Due to the frequent writes to the log, etcd's performance heavily relies on the disk I/O speed so SSDs are often the top choice for it.
Uncommitted log entry by leader shutdown scenario
- The leader commits and applies the log entry.
- Before sending out a heartbeat, the leader encounters a shutdown. Now every follower has an uncommitted log entry.
- One follower becomes the new leader and keeps the uncommitted log entry.
Read request
- A client sends a read request to the leader.
- The leader ensures its leader position via the leader lease.
- The leader periodically issues a lease for itself via its heartbeat.
- The lease stays valid for a short time (150 ms) and during the lease period, the leader is guaranteed to be the current leader.
- It checks the key-value cache. If the key is in the cache, it replies to the client.
- Otherwise, it checks the key-disk-location index. If the key is in the index, it reads the value from the BoltDB and replies to the client. It also updates the key-value cache.

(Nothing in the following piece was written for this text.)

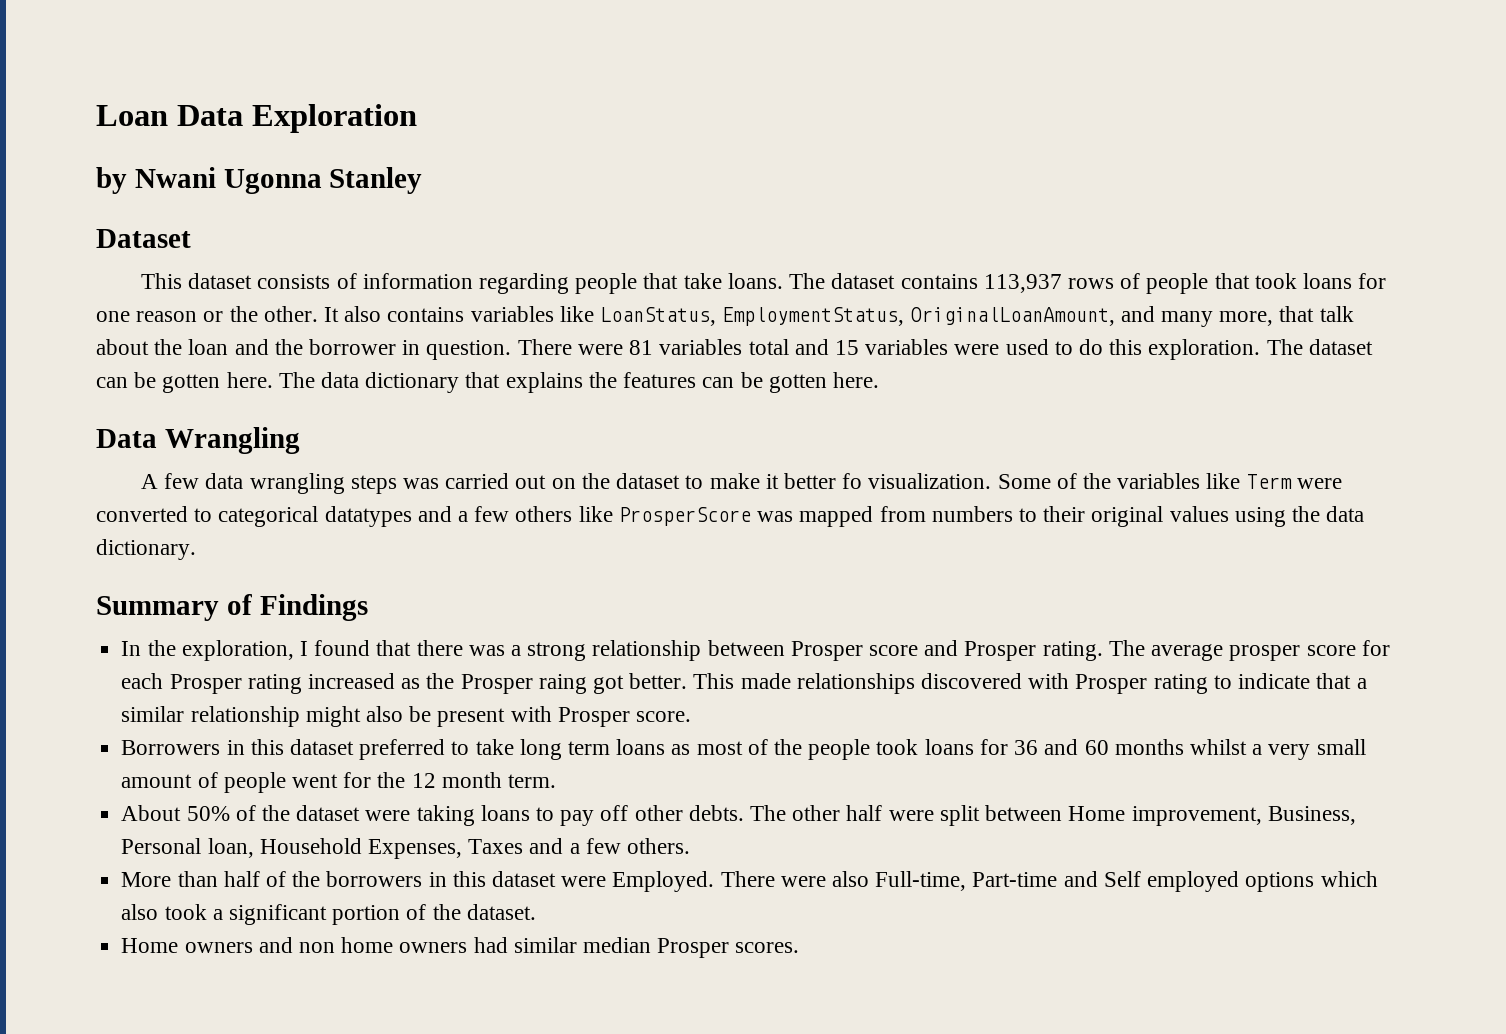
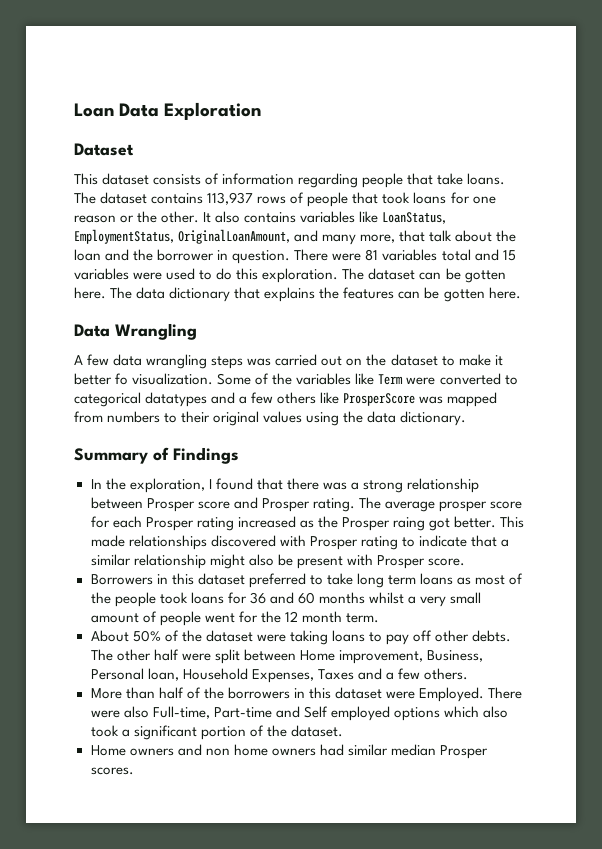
- by Nwani Ugonna Stanley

- Otherwise, it searches in the BoltDB. If the key is in the BoltDB, it reads the value from the BoltDB, and replies to the client. It also updates the key-value cache and key-disk-location index.
- Otherwise, it fails the client's read request.
Scaling
The requirement for a leader to coordinate all writes and secure a quorum for commitment creates a bottleneck, limiting throughput and increasing latency.
Write optimization
- Vertical scaling
- Use Non-Volatile Memory express (NVMe) SSDs for cluster nodes as WAL disk sync is sensitive to disk I/O throughput and latency.

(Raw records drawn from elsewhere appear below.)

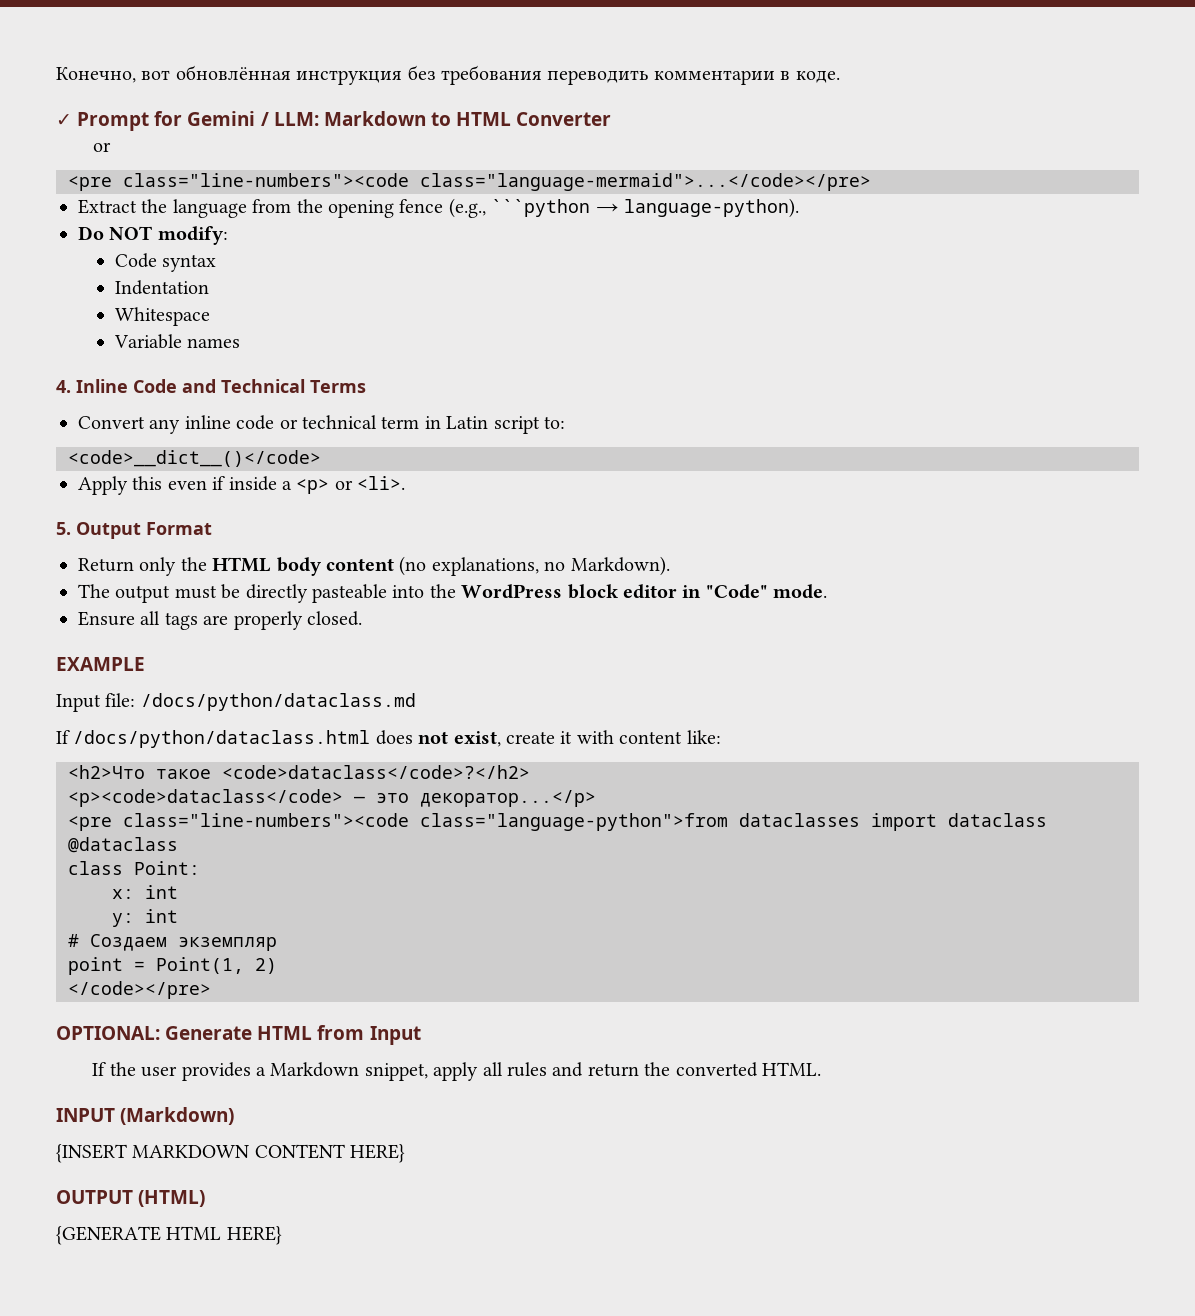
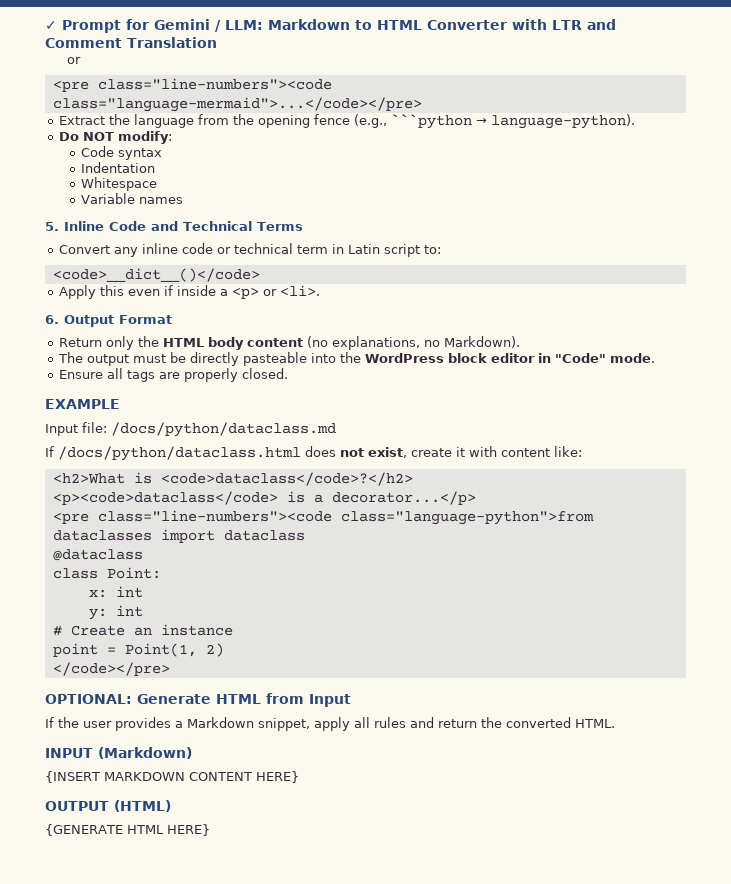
- Конечно, вот обновлённая инструкция без требования переводить комментарии в коде.
- ✓ Prompt for Gemini / LLM: Markdown to HTML Converter
+ ✓ Prompt for Gemini / LLM: Markdown to HTML Converter with LTR and Comment Translation
- 4. Inline Code and Technical Terms
+ 5. Inline Code and Technical Terms
- 5. Output Format
+ 6. Output Format
- <h2>Что такое <code>dataclass</code>?</h2>
+ <h2>What is <code>dataclass</code>?</h2>
- <p><code>dataclass</code> — это декоратор...</p>
+ <p><code>dataclass</code> is a decorator...</p>
- # Создаем экземпляр
+ # Create an instance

- Use high-speed network as the network round-trip time is a major component of write latency.
- Enable dynamic write request batching such that the leader can put multiple requests into a single large log entry before doing data replication, amortizing the disk sync and networking cost.
Read optimization
- Adding learner
- A learner is a node that only does data replication.
- It doesn't participate in any voting.
- The leader doesn't wait for a learner's acknowledgement of the
AppendEntriesbefore commiting the WAL entry. - This increase read throughput without sacrificing write latency.
- Sharding
- Split the entire dataset into smaller shards.
- Each shard is handled by an independent Raft cluster.
- Requests are routed to the correct shard based on key range or directory.